Business interests spent more than $14 million lobbying at the state Capitol last year, nearly a fourth of the lobbyist cash that flowed through St. Paul in 2011, according to new campaign finance reports.
Those reports show that lobbyists spent almost $60 million defending their interests, with a public utility -- Xcel Energy -- at the top of the list, followed by the Minnesota Chamber of Commerce and the Minnesota Business Partnership.
Union groups and others who supported a failed quest to raise taxes on the wealthy last year were a distant second, clocking in at about $2.5 million.
The lobbyist spending reports are a regular reflection of who is working to wield influence with Minnesota decision makers and, on Monday, it was clear why the Minnesota Vikings stadium has been a top issue. The Vikings organization spent $840,000 on lobbying last year, a significant leap from the $500,000 the team spent in 2010. Much of that expense went to a media campaign, including TV ads, to support the team's still unsettled quest for a new stadium.
Unions and liberal groups vastly upped their lobbying expenses largely as a result of last year's government shutdown.
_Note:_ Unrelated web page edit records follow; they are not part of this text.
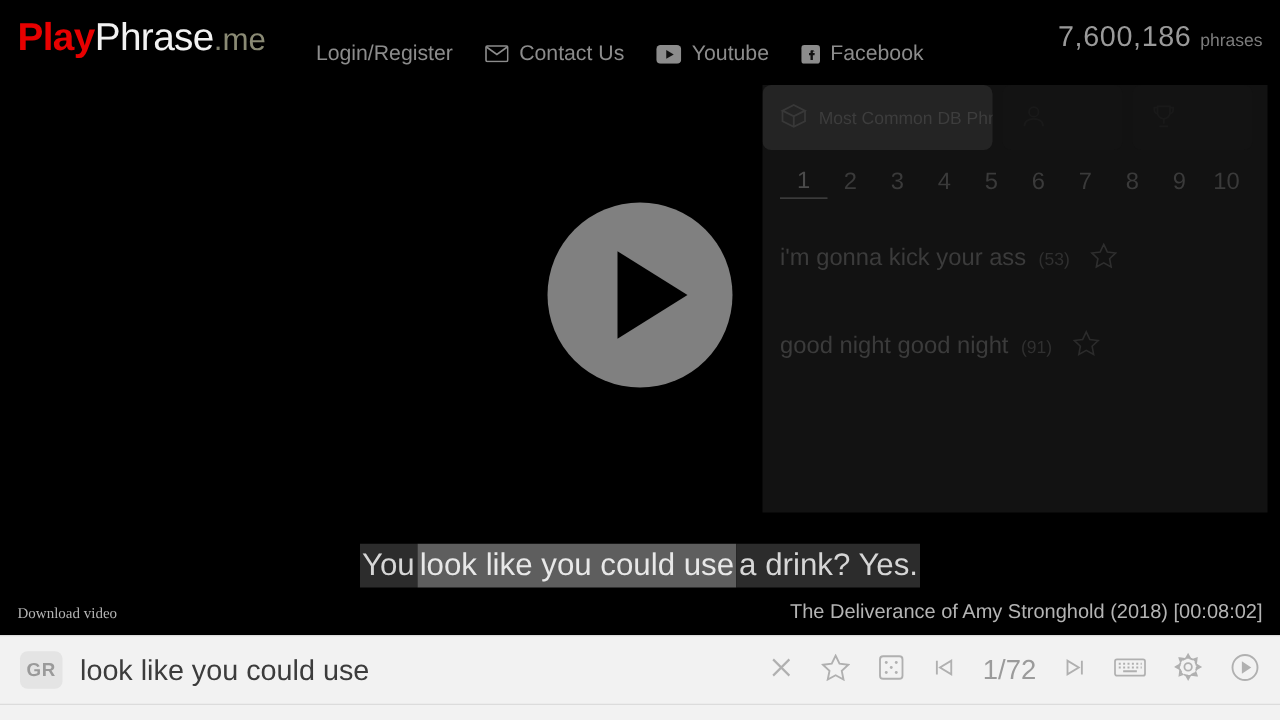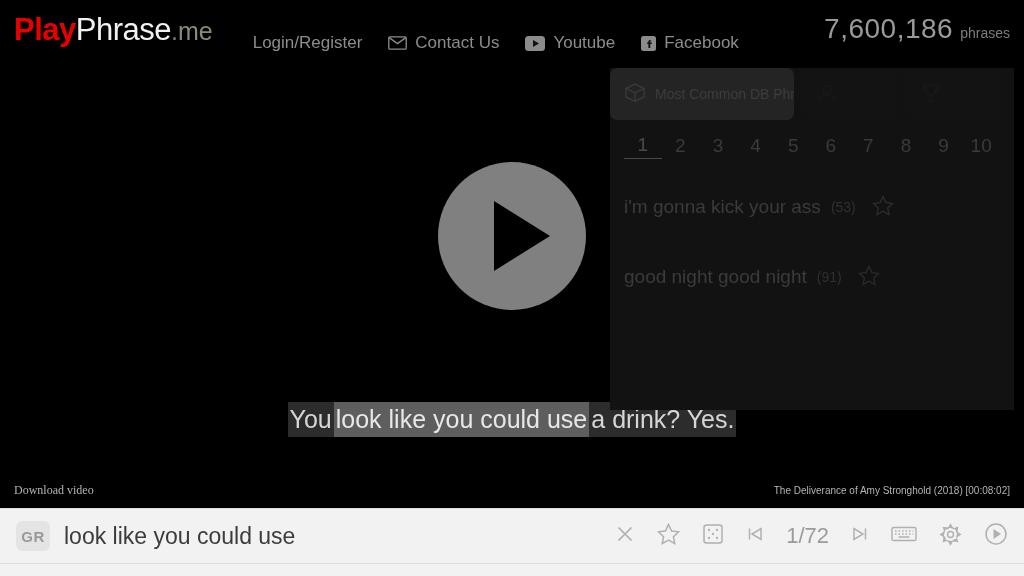"7,600,186" .counter .num { font-size: 28px -> 23px }
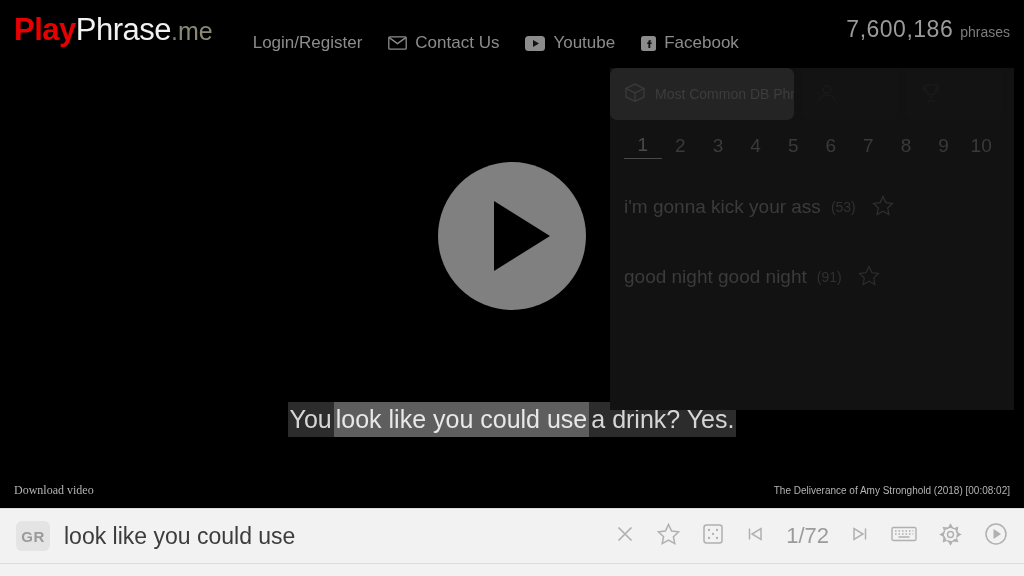"You" .subs { top: 344px -> 377px }
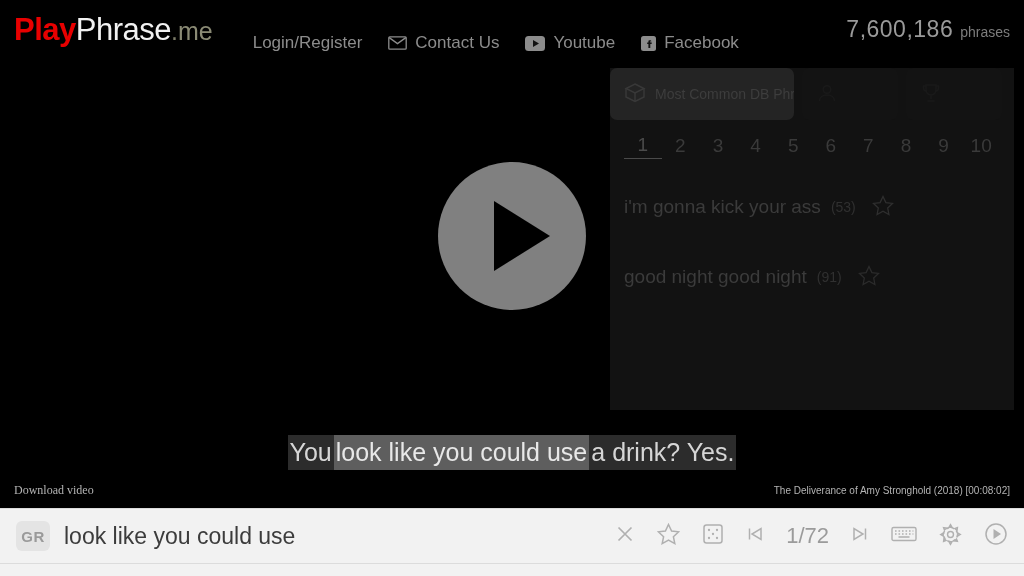"The Deliverance of Amy Stronghold" .meta .movie { font-size: 10px -> 16px }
The AFL-CIO alone spent $820,000. "We Want to Work for Minnesota," a union group that formed during the 2011 government shutdown over the summer, debuted among the big spenders with $300,000.
The newly powerful Alliance for a Better Minnesota, which played a big role supporting Democrats in the 2010 governor's race and which plans to do the same in this year's legislative races, spent only token amounts in 2009 and 2010 -- less than $50,000 in each year. But its spending in 2011 exploded to $670,000. The group, which has financial backing from unions and Alida Messenger, Gov. Mark Dayton's former wife, ran ads during the shutdown to pressure Republicans to raise taxes.
Total business spending on lobbying, which always leads the list of big spenders, increased only slightly. Xcel's $2.4 million led the pack. The Minnesota Chamber spent $2 million, followed by the Business Partnership's $980,000. Minneapolis Radiation Oncology Physicians spent $900,000 and the Coalition of Minnesota Businesses spent $748,000. The business spending on lobbying includes money spent by energy companies to influence decisions on rate setting and routing. Rep. Joyce Peppin, R-Rogers, recent told constituents that merging that spending with other, more typical lobbying skews the number.
"It appears that they spend more on lobbying than they actually do," she said. She has proposed a measure to change the reporting requirements.